_TO DO:_
Reproduce the full listing below exactly. Do not include the pictures.

_THE INPUT:_
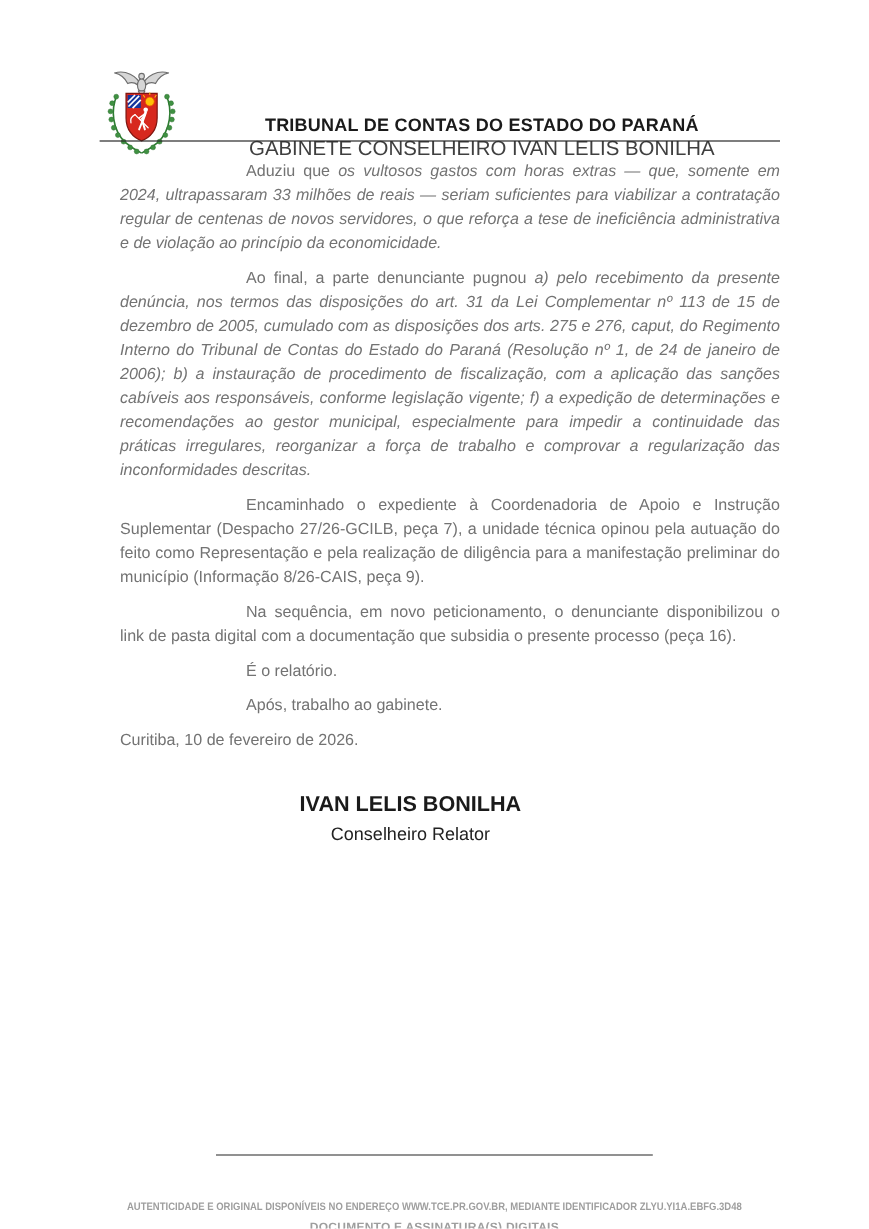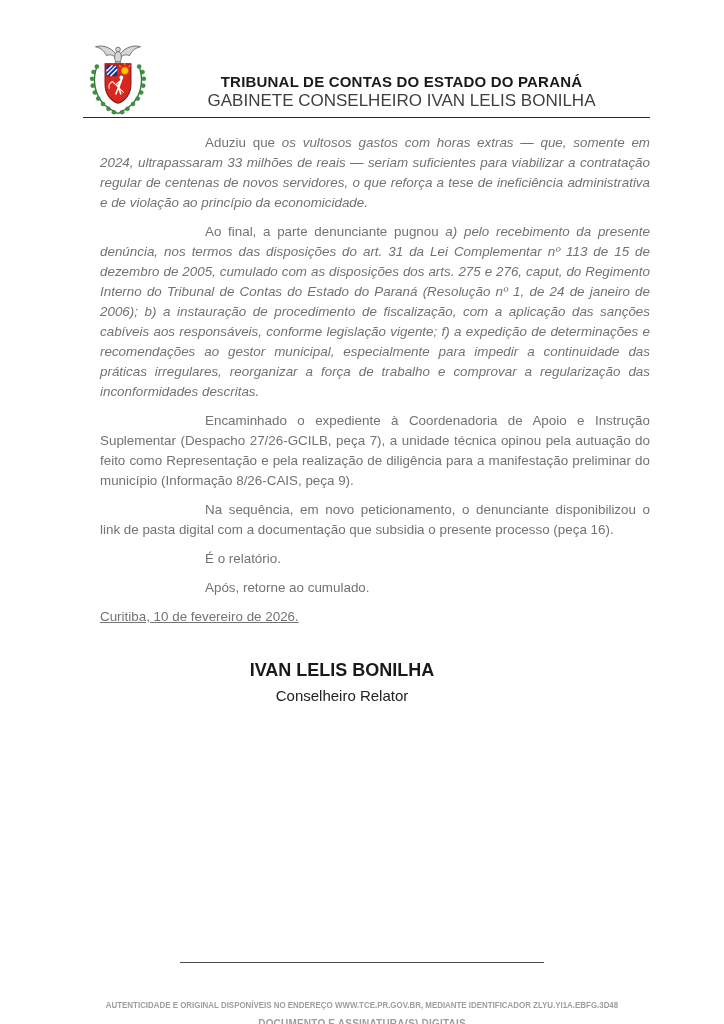--- a/index.html
+++ b/index.html
@@ -1,35 +1,35 @@
 <!DOCTYPE html>
 <html lang="pt-BR"><head>
 <meta charset="utf-8">
 <title>Despacho - Tribunal de Contas do Estado do Paraná</title>
 <style>
   html,body{margin:0;padding:0;background:#ffffff;}
   body{font-family:"Liberation Sans", sans-serif;color:#2b2b2b;}
   .page{position:relative;width:724px;height:1024px;background:#ffffff;overflow:hidden;}
 
   
-  .header{position:absolute;top:42px;left:83px;width:567px;display:flex;align-items:center;}
+  .header{position:absolute;top:56px;left:83px;width:567px;display:flex;align-items:flex-end;}
   .logo-wrap{width:70px;height:75px;flex:0 0 70px;}
   .title-block{flex:1;text-align:center;padding-top:22px;}
   .doc-title{font-size:15px;font-weight:bold;color:#1a1a1a;letter-spacing:.2px;line-height:18px;}
   .doc-subtitle{font-size:17px;color:#3f3f3f;margin-top:3px;line-height:14px;}
   .header-rule{position:absolute;top:117px;left:83px;width:567px;border-top:1.6px solid #2a2a2a;}
 
   
   .content{position:absolute;top:133px;left:83px;width:567px;}
   .content p{margin:0 0 9px 17px;font-size:13.4px;line-height:20px;text-align:justify;text-indent:105px;color:#737373;}
   .content p .em{font-style:italic;}
   .p-tight{margin-top:-8px;}
   .p-publish{margin-top:22px;text-align:left;}
   .p-single{text-align:left;}
-  .date-line{margin-top:14px;text-align:left;text-indent:0 !important;margin-left:162px;text-decoration:underline;}
+  .date-line{margin-top:14px;text-align:left;text-indent:0 !important;margin-left:162px;}
 
   .signature{margin-top:33px;width:518px;text-align:center;}
   .sig-name{font-size:18px;font-weight:bold;line-height:20px;color:#1a1a1a;}
   .sig-role{font-size:15px;line-height:20px;margin-top:6px;color:#222;}
 
   
   .footer-rule{position:absolute;top:962px;left:180px;width:364px;border-top:1.4px solid #4a4a4a;}
   .footer-line1{position:absolute;top:1018px;left:0;width:724px;text-align:center;
     font-size:10px;font-weight:bold;color:#9e9e9e;letter-spacing:.2px;}
   .footer-line2{position:absolute;top:1000px;left:0;width:724px;text-align:center;
@@ -115,21 +115,21 @@
 
     <p><span class="lead">Ao final, a parte denunciante pugnou </span><span class="em">a) pelo recebimento da presente denúncia, nos termos das disposições do art. 31 da Lei Complementar nº 113 de 15 de dezembro de 2005, cumulado com as disposições dos arts. 275 e 276, caput, do Regimento Interno do Tribunal de Contas do Estado do Paraná (Resolução nº 1, de 24 de janeiro de 2006); b) a instauração de procedimento de fiscalização, com a aplicação das sanções cabíveis aos responsáveis, conforme legislação vigente; f) a expedição de determinações e recomendações ao gestor municipal, especialmente para impedir a continuidade das práticas irregulares, reorganizar a força de trabalho e comprovar a regularização das inconformidades descritas.</span></p>
 
     <p class="p-tight"><span class="lead">Encaminhado o expediente à Coordenadoria de Apoio e Instrução Suplementar (Despacho 27/26-GCILB, peça 7), a unidade técnica opinou pela autuação do feito como Representação e pela realização de diligência para a manifestação preliminar do município (Informação 8/26-CAIS, peça 9).</span></p>
 
     <p><span class="lead">Na sequência, em novo peticionamento, o denunciante disponibilizou o link de pasta digital com a documentação que subsidia o presente processo (peça 16).</span></p>
 
     <p class="p-single"><span class="lead">É o relatório.</span></p>
 
 
-    <p class="p-single"><span class="lead">Após, retorne ao cumulado.</span></p>
+    <p class="p-single"><span class="lead">Após, trabalho ao gabinete.</span></p>
 
 
     <p class="date-line">Curitiba, 10 de fevereiro de 2026.</p>
 
     <div class="signature">
       <div class="sig-name">IVAN LELIS BONILHA</div>
       <div class="sig-role">Conselheiro Relator</div>
     </div>
   </div>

_RESPONSE:_
--- a/index.html
+++ b/index.html
@@ -1,35 +1,35 @@
 <!DOCTYPE html>
 <html lang="pt-BR"><head>
 <meta charset="utf-8">
 <title>Despacho - Tribunal de Contas do Estado do Paraná</title>
 <style>
   html,body{margin:0;padding:0;background:#ffffff;}
   body{font-family:"Liberation Sans", sans-serif;color:#2b2b2b;}
   .page{position:relative;width:724px;height:1024px;background:#ffffff;overflow:hidden;}
 
   
-  .header{position:absolute;top:42px;left:83px;width:567px;display:flex;align-items:center;}
+  .header{position:absolute;top:56px;left:83px;width:567px;display:flex;align-items:flex-end;}
   .logo-wrap{width:70px;height:75px;flex:0 0 70px;}
   .title-block{flex:1;text-align:center;padding-top:22px;}
   .doc-title{font-size:15px;font-weight:bold;color:#1a1a1a;letter-spacing:.2px;line-height:18px;}
   .doc-subtitle{font-size:17px;color:#3f3f3f;margin-top:3px;line-height:14px;}
   .header-rule{position:absolute;top:117px;left:83px;width:567px;border-top:1.6px solid #2a2a2a;}
 
   
   .content{position:absolute;top:133px;left:83px;width:567px;}
   .content p{margin:0 0 9px 17px;font-size:13.4px;line-height:20px;text-align:justify;text-indent:105px;color:#737373;}
   .content p .em{font-style:italic;}
   .p-tight{margin-top:-8px;}
   .p-publish{margin-top:22px;text-align:left;}
   .p-single{text-align:left;}
-  .date-line{margin-top:14px;text-align:left;text-indent:0 !important;margin-left:162px;text-decoration:underline;}
+  .date-line{margin-top:14px;text-align:left;text-indent:0 !important;margin-left:162px;}
 
   .signature{margin-top:33px;width:518px;text-align:center;}
   .sig-name{font-size:18px;font-weight:bold;line-height:20px;color:#1a1a1a;}
   .sig-role{font-size:15px;line-height:20px;margin-top:6px;color:#222;}
 
   
   .footer-rule{position:absolute;top:962px;left:180px;width:364px;border-top:1.4px solid #4a4a4a;}
   .footer-line1{position:absolute;top:1018px;left:0;width:724px;text-align:center;
     font-size:10px;font-weight:bold;color:#9e9e9e;letter-spacing:.2px;}
   .footer-line2{position:absolute;top:1000px;left:0;width:724px;text-align:center;
@@ -115,21 +115,21 @@
 
     <p><span class="lead">Ao final, a parte denunciante pugnou </span><span class="em">a) pelo recebimento da presente denúncia, nos termos das disposições do art. 31 da Lei Complementar nº 113 de 15 de dezembro de 2005, cumulado com as disposições dos arts. 275 e 276, caput, do Regimento Interno do Tribunal de Contas do Estado do Paraná (Resolução nº 1, de 24 de janeiro de 2006); b) a instauração de procedimento de fiscalização, com a aplicação das sanções cabíveis aos responsáveis, conforme legislação vigente; f) a expedição de determinações e recomendações ao gestor municipal, especialmente para impedir a continuidade das práticas irregulares, reorganizar a força de trabalho e comprovar a regularização das inconformidades descritas.</span></p>
 
     <p class="p-tight"><span class="lead">Encaminhado o expediente à Coordenadoria de Apoio e Instrução Suplementar (Despacho 27/26-GCILB, peça 7), a unidade técnica opinou pela autuação do feito como Representação e pela realização de diligência para a manifestação preliminar do município (Informação 8/26-CAIS, peça 9).</span></p>
 
     <p><span class="lead">Na sequência, em novo peticionamento, o denunciante disponibilizou o link de pasta digital com a documentação que subsidia o presente processo (peça 16).</span></p>
 
     <p class="p-single"><span class="lead">É o relatório.</span></p>
 
 
-    <p class="p-single"><span class="lead">Após, retorne ao cumulado.</span></p>
+    <p class="p-single"><span class="lead">Após, trabalho ao gabinete.</span></p>
 
 
     <p class="date-line">Curitiba, 10 de fevereiro de 2026.</p>
 
     <div class="signature">
       <div class="sig-name">IVAN LELIS BONILHA</div>
       <div class="sig-role">Conselheiro Relator</div>
     </div>
   </div>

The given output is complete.